> Exercise
From the entries below, count every line that contains the word "position". Please give the number and nothing else.

> Data to process

____

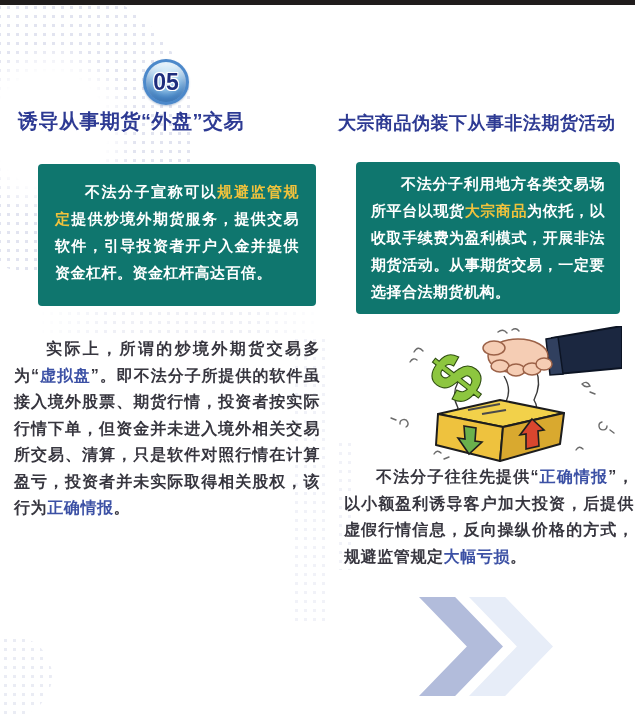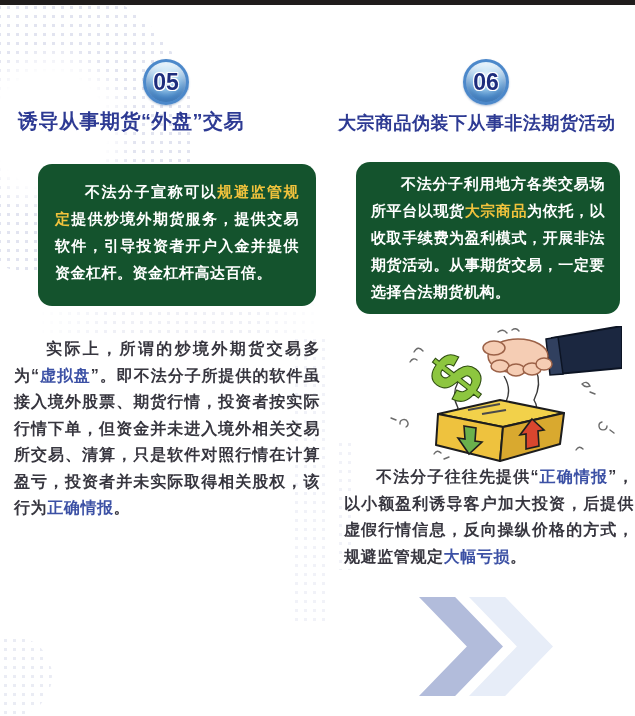--- a/index.html
+++ b/index.html
@@ -27,21 +27,21 @@
     display:flex;align-items:center;justify-content:center;
     color:#1e2d7d;font-size:23px;font-weight:bold;
     text-shadow:1px 1px 0 #fff,-1px -1px 0 #fff,1px -1px 0 #fff,-1px 1px 0 #fff,0 1px 0 #fff,0 -1px 0 #fff;}
   .badge-left{left:143px;top:59px;}
   .badge-right{left:463px;top:59px;}
 
   .title{position:absolute;color:#2d3a93;font-weight:bold;text-align:left;letter-spacing:.5px;}
   .title-left{left:18px;top:108px;width:300px;font-size:20px;}
   .title-right{left:338px;top:111px;width:296px;font-size:18px;}
 
-  .bluebox{position:absolute;background:#14532d;border-radius:14px;color:#ffffff;
+  .bluebox{position:absolute;background:#0f766e;border-radius:4px;color:#ffffff;
     font-size:15px;font-weight:bold;line-height:27px;text-align:justify;letter-spacing:.5px;}
   .bluebox .inner{padding:14px 17px;text-indent:2em;}
   .bluebox-left{left:38px;top:164px;width:278px;height:142px;}
   .bluebox-right{left:356px;top:162px;width:264px;height:152px;}
   .bluebox-right .inner{padding:8px 15px;}
   .hl-yellow{color:#f0c23c;}
 
   .para{position:absolute;color:#37363f;font-size:16px;font-weight:bold;line-height:26.5px;
     text-align:justify;text-indent:2em;letter-spacing:.6px;}
   .para-l1{left:14px;top:336px;width:306px;}
@@ -72,23 +72,20 @@
     <span>05</span>
   </div>
   <div class="title title-left">诱导从事期货“外盘”交易</div>
 
   <div class="bluebox bluebox-left">
     <div class="inner"><span>不法分子宣称可以</span><span class="hl-yellow">规避监管规定</span><span>提供炒境外期货服务，提供交易软件，引导投资者开户入金并提供资金杠杆。资金杠杆高达百倍。</span></div>
   </div>
 
   <div class="para para-l1"><span>实际上，所谓的炒境外期货交易多为“</span><span class="hl-blue">虚拟盘</span><span>”。即不法分子所提供的软件虽接入境外股票、期货行情，投资者按实际行情下单，但资金并未进入境外相关交易所交易、清算，只是软件对照行情在计算盈亏，投资者并未实际取得相关股权，该行为</span><span class="hl-blue">正确情报</span><span>。</span></div>
 
-  <div class="badge badge-right">
-    <span>06</span>
-  </div>
   <div class="title title-right">大宗商品伪装下从事非法期货活动</div>
 
   <div class="bluebox bluebox-right">
     <div class="inner"><span>不法分子利用地方各类交易场所平台以现货</span><span class="hl-yellow">大宗商品</span><span>为依托，以收取手续费为盈利模式，开展非法期货活动。从事期货交易，一定要选择合法期货机构。</span></div>
   </div>
 
   <svg class="illu" viewBox="0 0 236 138">
 
     <g fill="none" stroke="#6b6b6b" stroke-width="1.4" stroke-linecap="round">
       <path d="M28,26 q4,-7 9,-1 M24,36 q3,-5 7,-2"></path>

____

> Exercise result
4